2. A bandgap reference circuit, comprising: a conventional bandgap circuit that comprises two bipolar junction transistors and three resistors having a first input, a second input, and a first output connected to ground; an operational amplifier having a third input connected to the first input of the conventional bandgap circuit, a fourth input connected to the second input of the conventional bandgap circuit, and a second output; a buffer circuit having a fifth input connected to the second output of the operational amplifier, and a third output; a temperature curvature compensation circuit comprising a third bipolar junction transistor and two resistors having a sixth input connected to the first input of the conventional bandgap circuit, a seventh input connected to the second input of the conventional bandgap circuit, an eighth input, and a fourth output connected to ground; and a transconductance amplifier having a ninth input connected to the third output of the buffer circuit, a tenth input connected to ground, a fifth output connected to the first input of the conventional bandgap circuit, a sixth output connected to the second input of the conventional bandgap circuit, and a seventh output connected to the eighth input of the temperature compensation circuit.

3. The bandgap reference circuit of claim 2, wherein the operational amplifier is implemented as a single or two-stage amplifier, a folded-cascode, or a telescope cascode amplifier.

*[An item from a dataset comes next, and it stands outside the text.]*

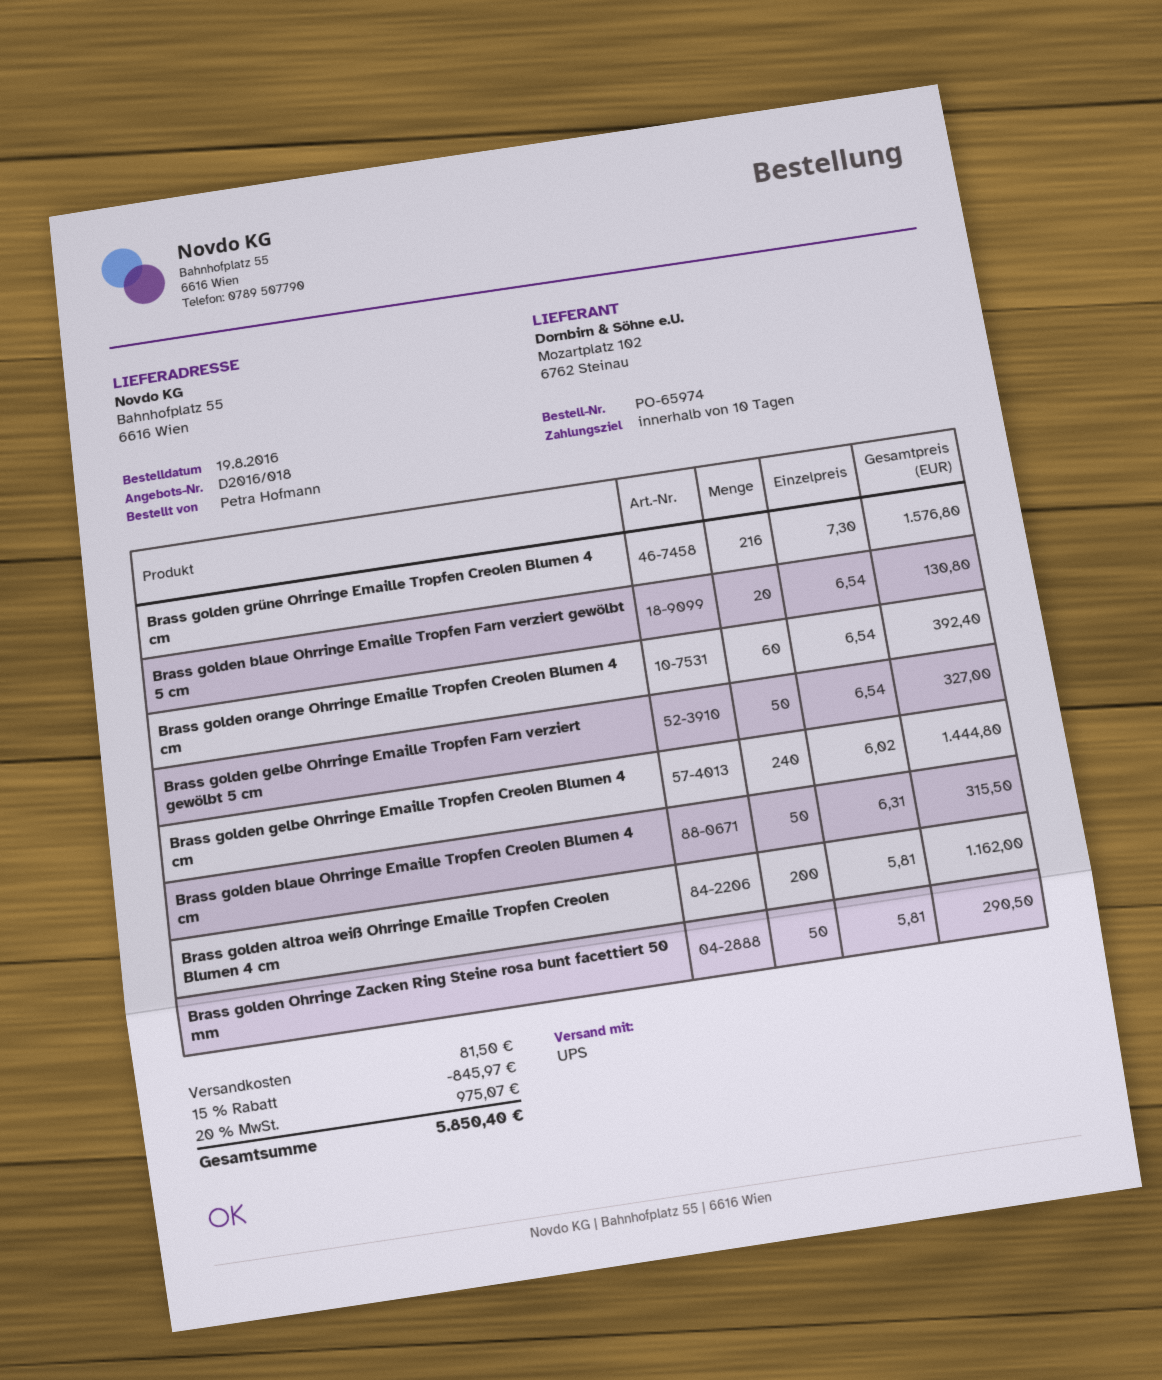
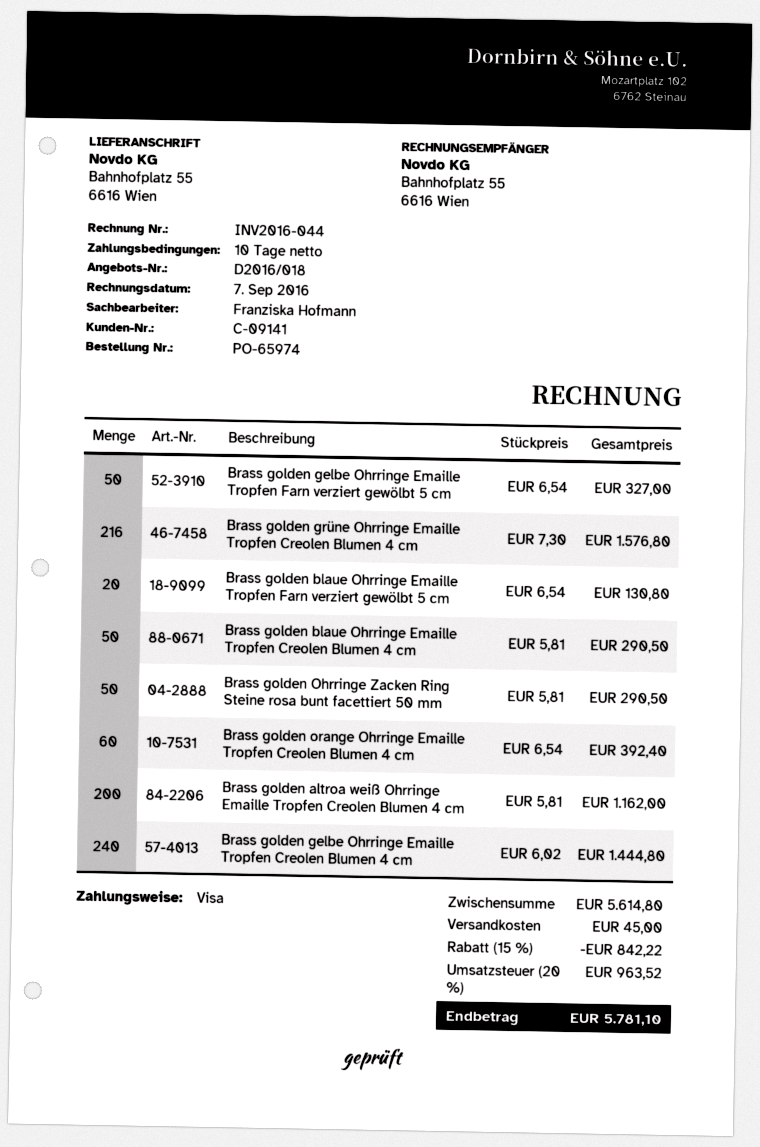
Brass golden blaue Ohrringe Emaille Tropfen Creolen Blumen 4 cm: 50 x 6.31 = 315.50 -> 50 x 5.81 = 290.50
discount: 15% = 845.97 -> 15% = 842.22
shipping: 81.50 -> 45.00
tax: 20% = 975.07 -> 20% = 963.52
total: 5850.40 -> 5781.10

4. The bandgap reference circuit of claim 2, wherein the operational amplifier is implemented with degeneration resistors in current sources to reduce an input-referred offset voltage.

5. The bandgap reference circuit of claim 2, wherein the operational amplifier has a low output impedance.

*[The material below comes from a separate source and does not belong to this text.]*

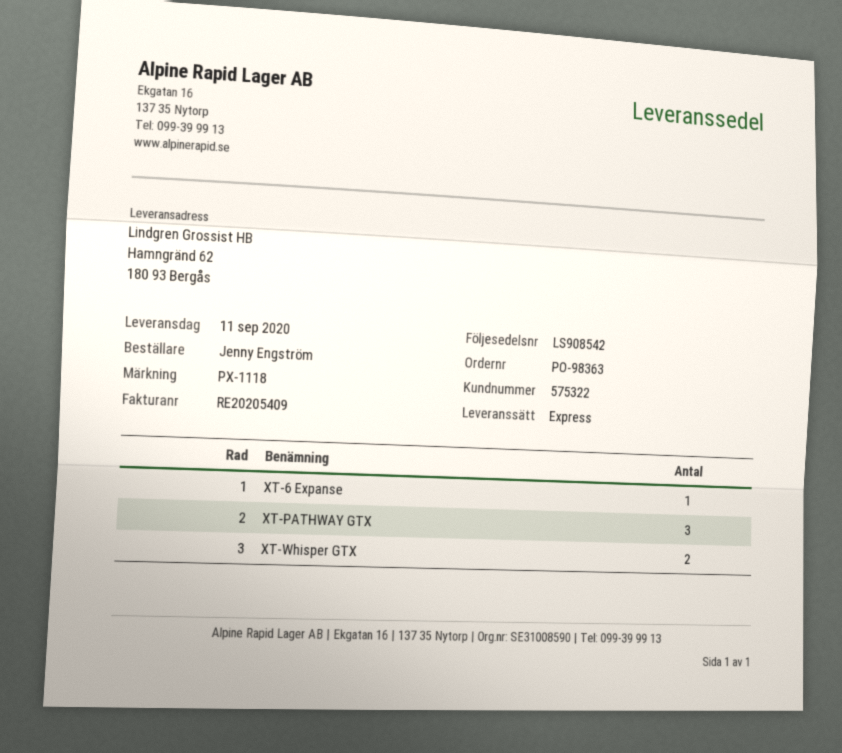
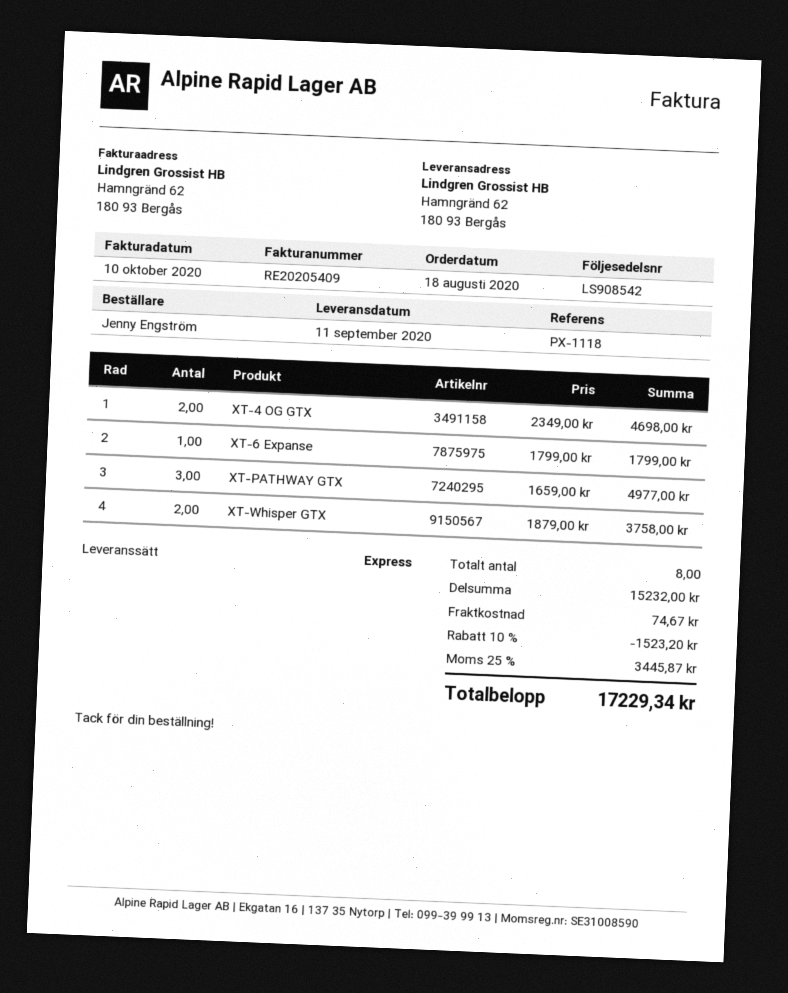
XT-4 OG GTX: none -> 2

6. The bandgap reference circuit of claim 2, wherein the operational amplifier has an input pair comprising an NMOS transistor, a PMOS transistor, an npn transistor, a pnp transistor, a FinFET transistor, or a combination thereof.

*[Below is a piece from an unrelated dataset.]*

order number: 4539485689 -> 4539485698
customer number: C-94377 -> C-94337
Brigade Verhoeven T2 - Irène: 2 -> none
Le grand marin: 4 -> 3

7. The bandgap reference circuit of claim 2, wherein the two bipolar junction transistors comprise an npn or a pnp transistor.

8. The bandgap reference circuit of claim 2, wherein the resistors comprise a silicided poly resistor, an unsilicided poly resistor, a diffusion resistor, a well resistor or a combination thereof.

9. The bandgap reference circuit of claim 2, wherein the conventional bandgap circuit is directly connected to the operational amplifier or through a resistor divider, wherein one end of the resistor divider is connected to ground and one end is connected to the conventional bandgap circuit output, wherein an output of the resistor divider is connected to the operational amplifier input.

10. The bandgap reference circuit of claim 2, wherein the transconductance amplifier converts a reference voltage to three separate currents.

11. The bandgap reference circuit of claim 2, wherein the transconductance amplifier is implemented with degeneration resistors in current sources to reduce an input-referred offset voltage.

12. The bandgap reference circuit of claim 2, wherein the buffer can be implemented as a native NMOS transistor, wherein a gate of the NMOS transistor is connected to the output of the operational amplifier.

Description

BRIEF DESCRIPTION OF DRAWINGS

[0011] The appended drawings illustrate several embodiments of the invention and are not to be considered limiting of its scope, for the invention may admit to other equally effective embodiments.

[0012] FIG. 1 shows a schematic block level circuit diagram of a prior art bandgap voltage reference circuit with high-order temperature curvature compensation.

[0013] FIG. 2 shows a schematic block level circuit diagram of a prior art bandgap voltage reference circuit with low output impedance.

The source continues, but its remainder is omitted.